What's the reason for choosing polling over a WebSocket connection for job workers


The documentation for the Job Workers states that a worker polls periodically for jobs from the broker. Why was this approach picked over a WebSocket approach? Is polling not, even if it supports long polling, much more resource intensive as a WebSocket connection where the broker can send jobs to registered clients.

That means If a large portion of workers call periodically for jobs, a lot of CPU, memory and network resources are wasted if the broker has no jobs to offer.

For me that sounds not really reactive in the sense of the reactive manifesto, which prefers a more non-blocking, message driven approach. Would it not make much more sense if a worker can register for jobs and if the broker has jobs to offer, that it pushes it to the worker. So the worker and the broker will waste no resources if nothing is to do.

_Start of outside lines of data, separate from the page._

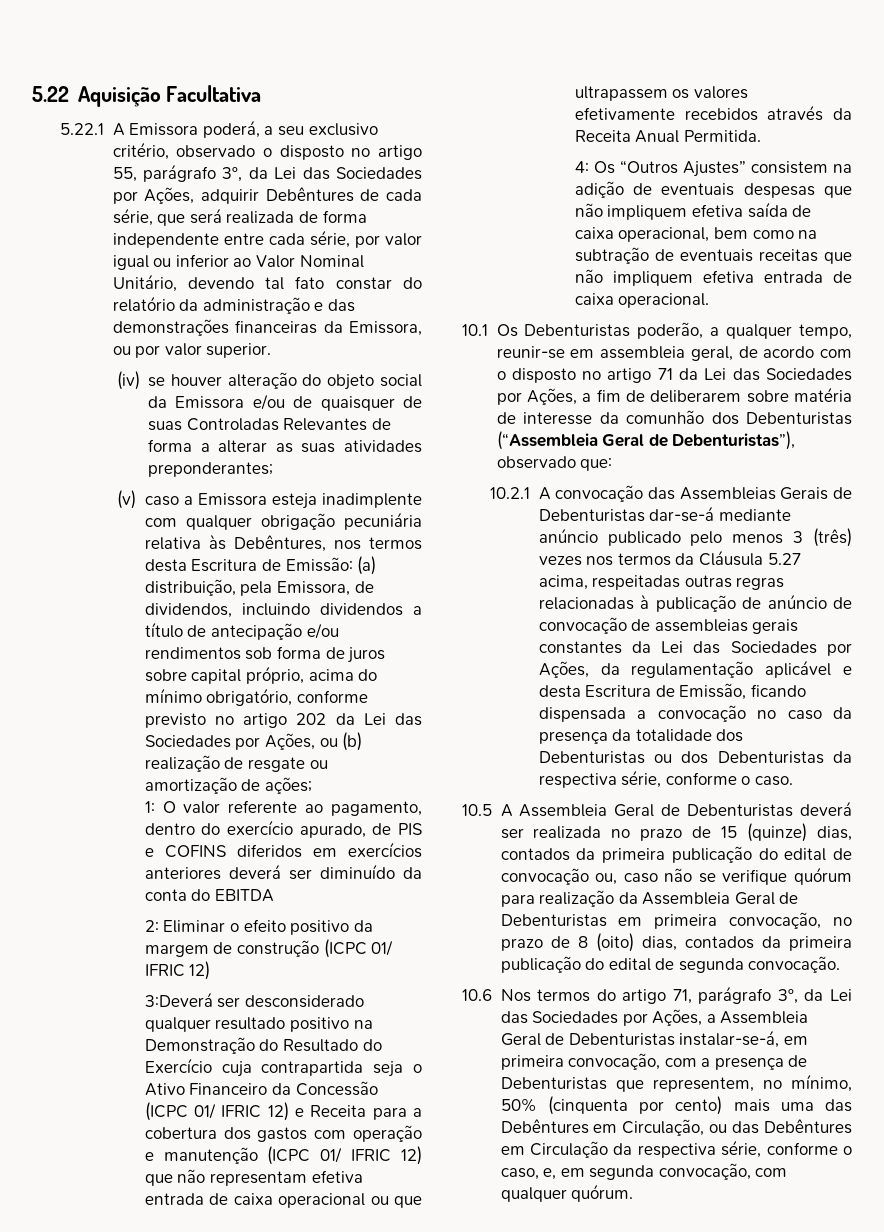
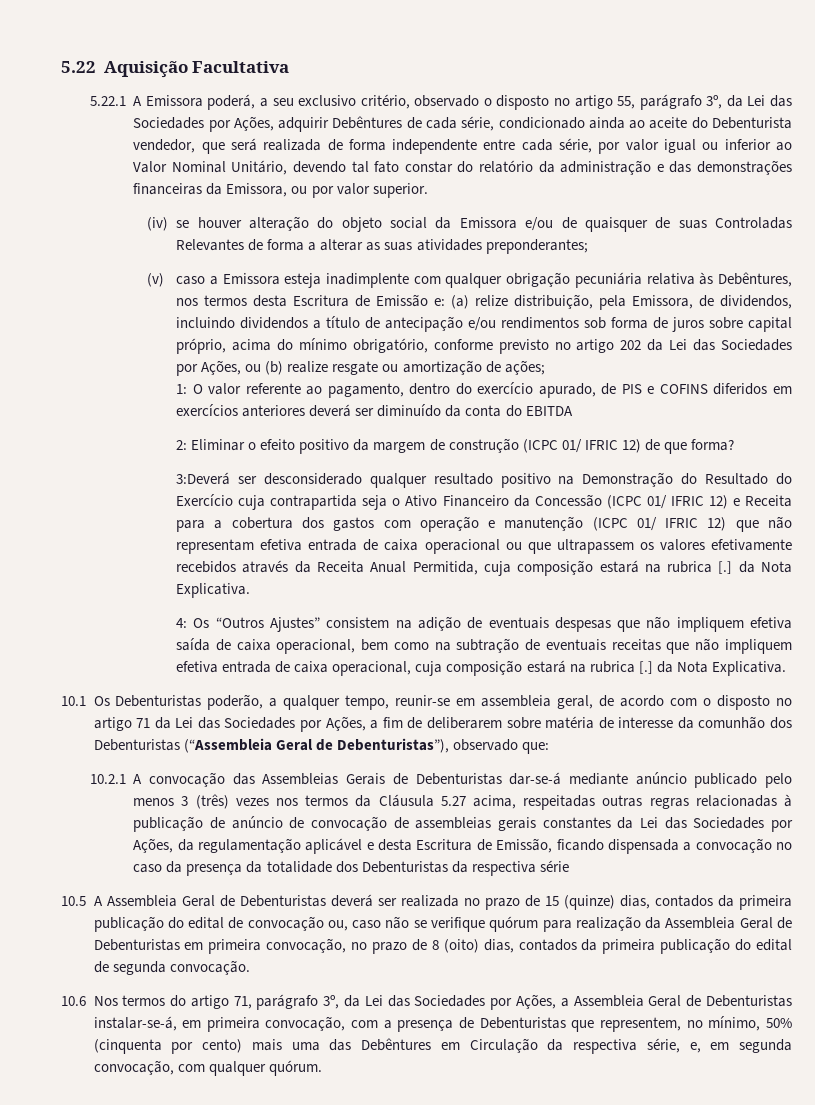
- 5.22.1 A Emissora poderá, a seu exclusivo critério, observado o disposto no artigo 55, parágrafo 3º, da Lei das Sociedades por Ações, adquirir Debêntures de cada série, que será realizada de forma independente entre cada série, por valor igual ou inferior ao Valor Nominal Unitário, devendo tal fato constar do relatório da administração e das demonstrações financeiras da Emissora, ou por valor superior.
+ 5.22.1 A Emissora poderá, a seu exclusivo critério, observado o disposto no artigo 55, parágrafo 3º, da Lei das Sociedades por Ações, adquirir Debêntures de cada série, condicionado ainda ao aceite do Debenturista vendedor, que será realizada de forma independente entre cada série, por valor igual ou inferior ao Valor Nominal Unitário, devendo tal fato constar do relatório da administração e das demonstrações financeiras da Emissora, ou por valor superior.
- (v) caso a Emissora esteja inadimplente com qualquer obrigação pecuniária relativa às Debêntures, nos termos desta Escritura de Emissão: (a) distribuição, pela Emissora, de dividendos, incluindo dividendos a título de antecipação e/ou rendimentos sob forma de juros sobre capital próprio, acima do mínimo obrigatório, conforme previsto no artigo 202 da Lei das Sociedades por Ações, ou (b) realização de resgate ou amortização de ações;
+ (v) caso a Emissora esteja inadimplente com qualquer obrigação pecuniária relativa às Debêntures, nos termos desta Escritura de Emissão e: (a) relize distribuição, pela Emissora, de dividendos, incluindo dividendos a título de antecipação e/ou rendimentos sob forma de juros sobre capital próprio, acima do mínimo obrigatório, conforme previsto no artigo 202 da Lei das Sociedades por Ações, ou (b) realize resgate ou amortização de ações;
- 2: Eliminar o efeito positivo da margem de construção (ICPC 01/ IFRIC 12)
+ 2: Eliminar o efeito positivo da margem de construção (ICPC 01/ IFRIC 12) de que forma?
- 3:Deverá ser desconsiderado qualquer resultado positivo na Demonstração do Resultado do Exercício cuja contrapartida seja o Ativo Financeiro da Concessão (ICPC 01/ IFRIC 12) e Receita para a cobertura dos gastos com operação e manutenção (ICPC 01/ IFRIC 12) que não representam efetiva entrada de caixa operacional ou que ultrapassem os valores efetivamente recebidos através da Receita Anual Permitida.
+ 3:Deverá ser desconsiderado qualquer resultado positivo na Demonstração do Resultado do Exercício cuja contrapartida seja o Ativo Financeiro da Concessão (ICPC 01/ IFRIC 12) e Receita para a cobertura dos gastos com operação e manutenção (ICPC 01/ IFRIC 12) que não representam efetiva entrada de caixa operacional ou que ultrapassem os valores efetivamente recebidos através da Receita Anual Permitida, cuja composição estará na rubrica [.] da Nota Explicativa.
- 4: Os “Outros Ajustes” consistem na adição de eventuais despesas que não impliquem efetiva saída de caixa operacional, bem como na subtração de eventuais receitas que não impliquem efetiva entrada de caixa operacional.
+ 4: Os “Outros Ajustes” consistem na adição de eventuais despesas que não impliquem efetiva saída de caixa operacional, bem como na subtração de eventuais receitas que não impliquem efetiva entrada de caixa operacional, cuja composição estará na rubrica [.] da Nota Explicativa.
- 10.2.1 A convocação das Assembleias Gerais de Debenturistas dar-se-á mediante anúncio publicado pelo menos 3 (três) vezes nos termos da Cláusula 5.27 acima, respeitadas outras regras relacionadas à publicação de anúncio de convocação de assembleias gerais constantes da Lei das Sociedades por Ações, da regulamentação aplicável e desta Escritura de Emissão, ficando dispensada a convocação no caso da presença da totalidade dos Debenturistas ou dos Debenturistas da respectiva série, conforme o caso.
+ 10.2.1 A convocação das Assembleias Gerais de Debenturistas dar-se-á mediante anúncio publicado pelo menos 3 (três) vezes nos termos da Cláusula 5.27 acima, respeitadas outras regras relacionadas à publicação de anúncio de convocação de assembleias gerais constantes da Lei das Sociedades por Ações, da regulamentação aplicável e desta Escritura de Emissão, ficando dispensada a convocação no caso da presença da totalidade dos Debenturistas da respectiva série
- 10.6 Nos termos do artigo 71, parágrafo 3º, da Lei das Sociedades por Ações, a Assembleia Geral de Debenturistas instalar-se-á, em primeira convocação, com a presença de Debenturistas que representem, no mínimo, 50% (cinquenta por cento) mais uma das Debêntures em Circulação, ou das Debêntures em Circulação da respectiva série, conforme o caso, e, em segunda convocação, com qualquer quórum.
+ 10.6 Nos termos do artigo 71, parágrafo 3º, da Lei das Sociedades por Ações, a Assembleia Geral de Debenturistas instalar-se-á, em primeira convocação, com a presença de Debenturistas que representem, no mínimo, 50% (cinquenta por cento) mais uma das Debêntures em Circulação da respectiva série, e, em segunda convocação, com qualquer quórum.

I think one approach that will not really work with WebSockets is the gRPC client generation approach. I understand that it’s a huge benefit that for gRPC clients can be generated for every major language.

Maybe there are other aspects I haven’t considered yet?

Best regards,

1 Like

Hi @akkie,

Yes GRPC makes client lib generation easy.

See this post about resource usage in polling: https://zeebe.io/blog/2019/08/long-polling/

Polling is decoupled. Which means dynamic worker scaling is simplified - tracking workers is not a system responsibility.